▸ **Work request**: Below are the entries to work from; restate word for word the portion that opens with the line containing "[276,311,314,324] topic. ->" and closes with the line containing "[644,556,722,573] main.js ->", keeping both.

Difference listings
= = = =

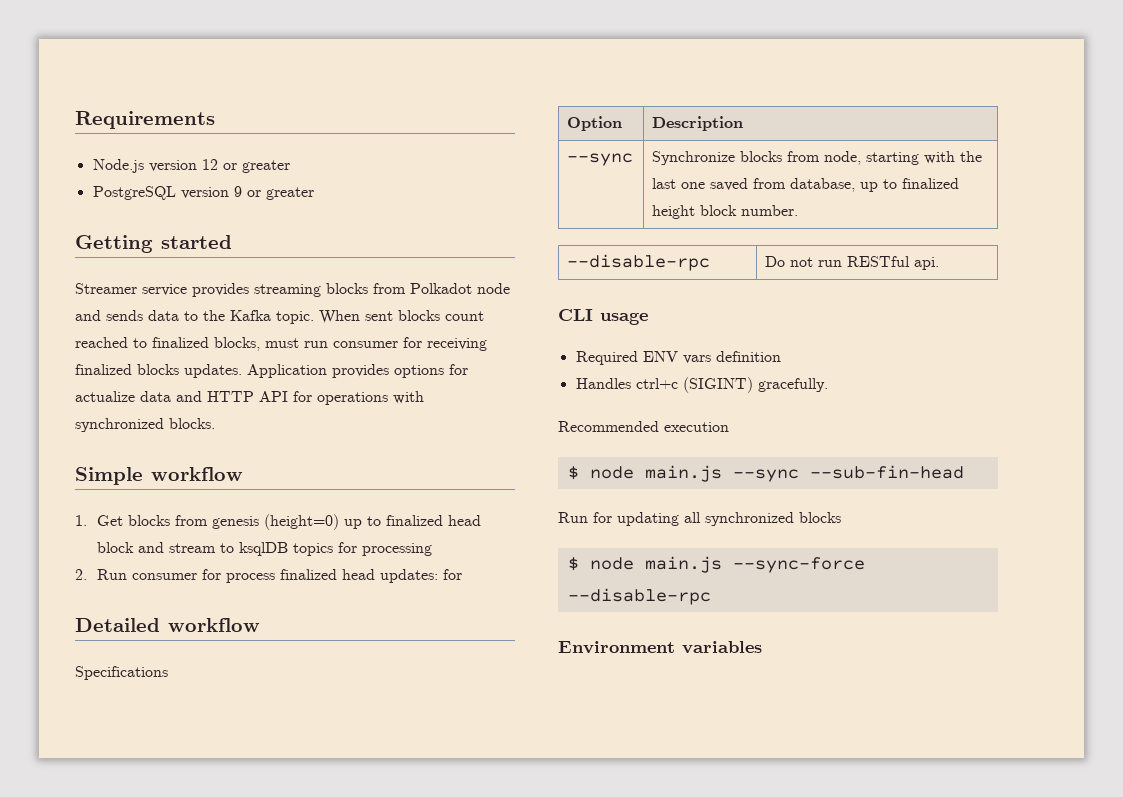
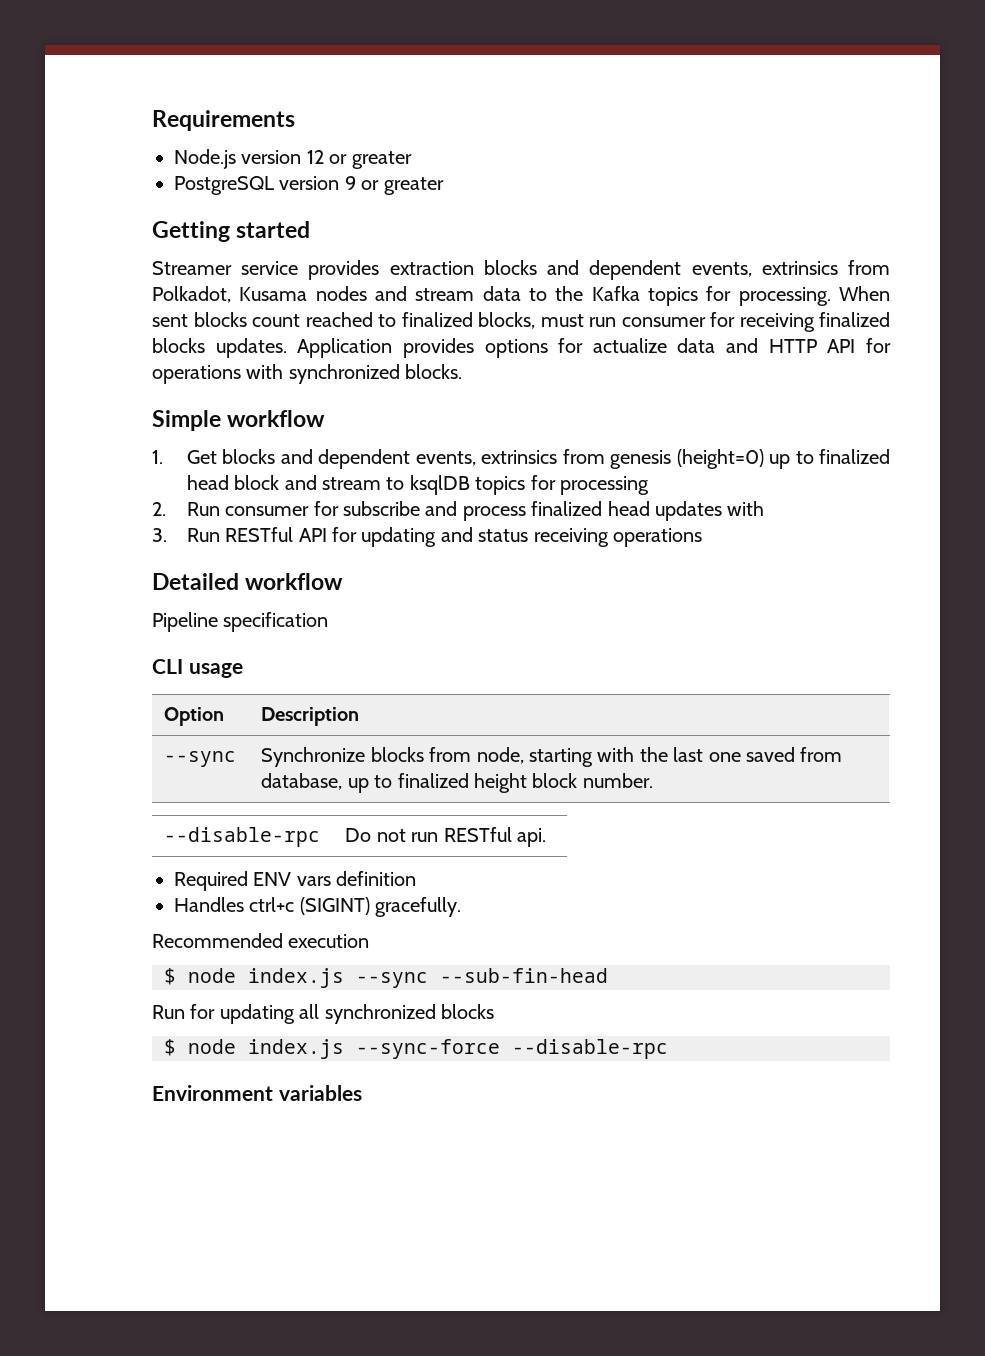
[254,283,510,297] [75,310,143,321] streaming blocks from Polkadot node and sends -> [389,260,890,280] [152,286,475,303] extraction blocks and dependent events, extrinsics from Polkadot, Kusama nodes and stream
[276,311,314,324] topic. -> [648,286,831,306] topics for processing.
(171, 520) none -> [280,449,558,469] and dependent events, extrinsics
(222, 574) none -> [343,501,458,516] subscribe and
[380,569,463,583] [75,618,260,632] [75,666,168,680] updates: for // Detailed workflow // Specifications -> [655,501,765,521] [152,527,703,547] [152,573,344,590] [152,612,329,632] [152,659,243,678] updates with // 3. Run RESTful API for updating and status receiving operations // Detailed workflow // Pipeline specification // CLI usage
[558,309,648,325] // CLI usage -> (547, 837) none
[644,465,722,482] main.js -> [248,968,344,988] index.js
[644,556,722,573] main.js -> [248,1039,344,1059] index.js

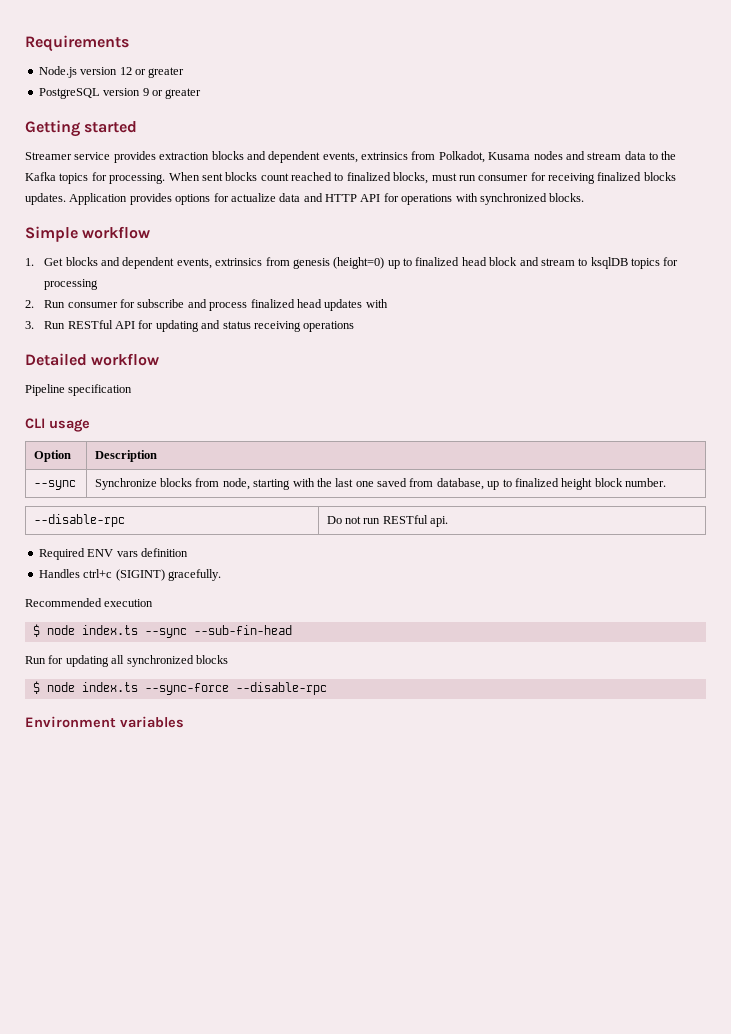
[248,968,344,988] index.js -> [81,625,138,635] index.ts
[248,1039,344,1059] index.js -> [81,682,138,692] index.ts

= = = =

▸ **Task answer**:
[276,311,314,324] topic. -> [648,286,831,306] topics for processing.
(171, 520) none -> [280,449,558,469] and dependent events, extrinsics
(222, 574) none -> [343,501,458,516] subscribe and
[380,569,463,583] [75,618,260,632] [75,666,168,680] updates: for // Detailed workflow // Specifications -> [655,501,765,521] [152,527,703,547] [152,573,344,590] [152,612,329,632] [152,659,243,678] updates with // 3. Run RESTful API for updating and status receiving operations // Detailed workflow // Pipeline specification // CLI usage
[558,309,648,325] // CLI usage -> (547, 837) none
[644,465,722,482] main.js -> [248,968,344,988] index.js
[644,556,722,573] main.js -> [248,1039,344,1059] index.js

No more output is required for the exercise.